Das ungenutzte Potenzial der italienischen Frauen

Kurzfristig lässt sich dies am ehesten dadurch vermeiden, dass die Einstellung von Frauen in den Arbeitsmarkt stark beschleunigt wird, wie dies in Spanien in den Jahren 1990-2000 der Fall war. Nur 55 % der Frauen in Italien haben eine formelle Beschäftigung, gegenüber 70 % in Spanien. Italien muss etwa 1 Million Frauen in die Erwerbsbevölkerung aufnehmen und das Produktivitätswachstum auf jährlich 0,5 % steigern, wenn es die der EU im Haushaltsplan 2024 vorgeschlagenen (und in den EU-Finanzvorschriften implizierten) Haushaltsverpflichtungen erfüllen will.
Wenn die politischen Maßnahmen zur Förderung der Frauenarbeit und der Produktivität nicht ausreichen, wird der Bedarf an ausländischen Arbeitskräften steigen, wobei die Rolle der weniger qualifizierten Arbeitskräfte zunehmen wird. Zwischen 2011 und 2021 ist die Zahl der Arbeitskräfte mit Hochschulabschluss um 35 % gestiegen, während die Zahl der Arbeitskräfte ohne Hochschulabschluss um 6 % gesunken ist.

Künstliche Intelligenz und Bevölkerungsrückgang: eine ideale Kombination?

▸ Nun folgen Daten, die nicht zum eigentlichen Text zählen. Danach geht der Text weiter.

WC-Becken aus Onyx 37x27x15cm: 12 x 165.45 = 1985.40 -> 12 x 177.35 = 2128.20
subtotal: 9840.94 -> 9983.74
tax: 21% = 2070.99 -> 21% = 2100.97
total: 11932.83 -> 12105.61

Selbst wenn es Italien gelingt, die Erwerbsbeteiligungs- und Geburtenraten seiner Nachbarn anzugleichen, wird es nur eine Frage von Jahren sein, bis das demografische Problem wieder auftaucht. Jede langfristige Lösung für den Bevölkerungsrückgang wird Effizienzsteigerungen in großem Umfang erfordern. Wenn sie schnell genug eingeführt wird, hat die künstliche Intelligenz ein großes Potenzial, die Produktivität dauerhaft zu steigern, vielleicht sogar so sehr, dass sie den demografischen Druck ausgleicht. 
Umgekehrt könnte eine schrumpfende Bevölkerung dazu beitragen, das daraus resultierende Problem der Arbeitslosigkeit zu mildern, wenn sich die Befürchtung bewahrheitet, dass die KI zur Verdrängung von Arbeitsplätzen führt.
 

1 und 2 Quelle: Eurostat
3 Aus einer aktuellen ETC-Umfrage geht hervor, dass die Wetterbedingungen zwar nach wie vor der wichtigste Faktor sind, den europäische Reisende bei der Wahl ihres Reiseziels berücksichtigen, aber 14 % der Befragten nannten auch extreme Wetterereignisse als zusätzliche Sorge, d. h. 7 % mehr als bei der Umfrage vom Mai 2023.